Am Surg. 1997 Sep;63(9):820-2.
A patient with asymptomatic pheochromocytoma associated with catecholamine hypersecretion but no hypertension was treated by right laparoscopic adrenalectomy. The 63-year-old male patient was referred to us for treatment of an incidentaloma. The diameter of the adrenal tumor was 50 mm, and the peripheral blood nonrepinephrine level was 1.12 ng/ml (normal level, 0.4 ng/ml). Blood pressure was normal. A flexible electron laparoscope was used for open laparoscopy, and four trocars were inserted. The retroperitoneum was incised to the right of the inferior vena cava, and the tumor was excised. During the operation, blood pressure rose transiently, and a blocker and nitroglycerin were administered.
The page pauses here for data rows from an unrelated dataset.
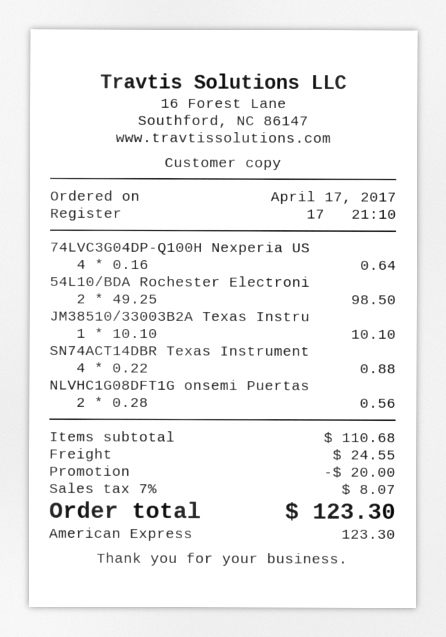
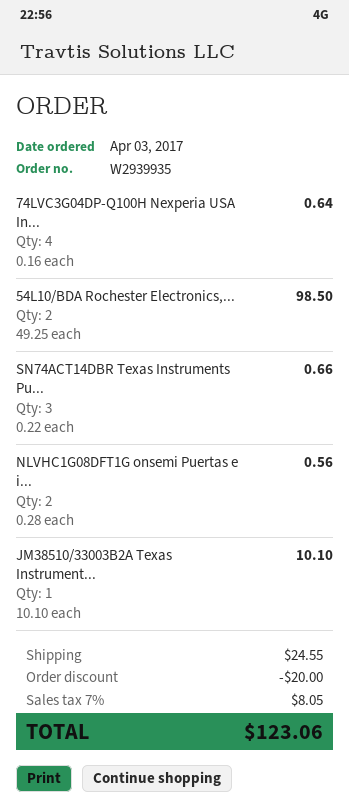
order date: 2017-04-17 -> 2017-04-03
SN74ACT14DBR Texas Instrument: 4 x 0.22 = 0.88 -> 3 x 0.22 = 0.66
tax: 7% = 8.07 -> 7% = 8.05
total: 123.30 -> 123.06

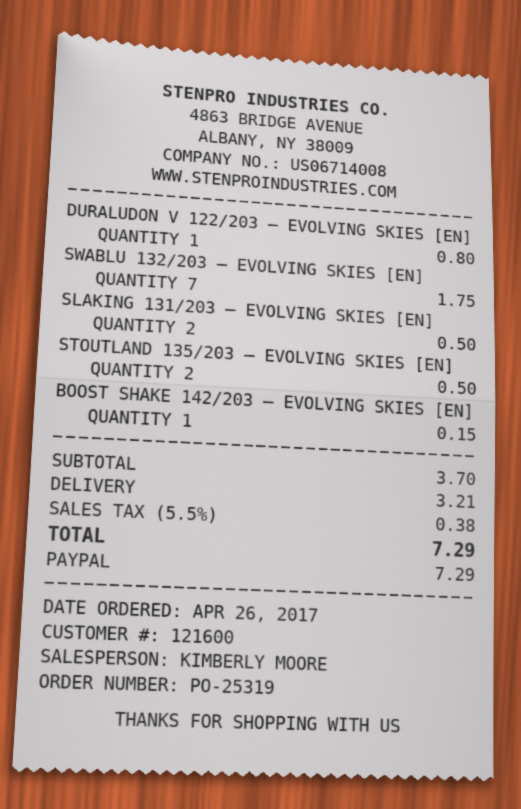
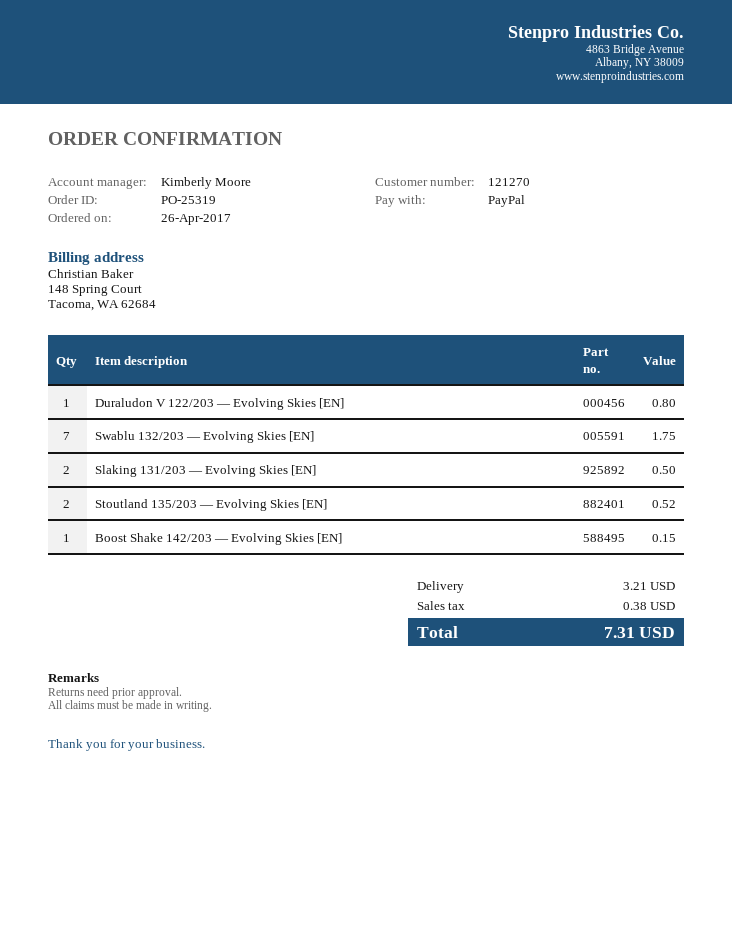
customer number: 121600 -> 121270
STOUTLAND 135/203 — EVOLVING SKIES [EN]: 2 for 0.50 -> 2 for 0.52
total: 7.29 -> 7.31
The tumor bled extremely easily. The duration of surgery was 3 hours and 20 minutes, and blood loss was 210 ml. The excised tumor was 55 mm in diameter. The patients's postoperative course was uneventful. If the size of asymptomatic pheochromocytoma is not large, and blood pressure and cardiac function are stable, laparoscopic adrenalectomy is indicated for this type of tumor as long as it is performed by experienced surgeons.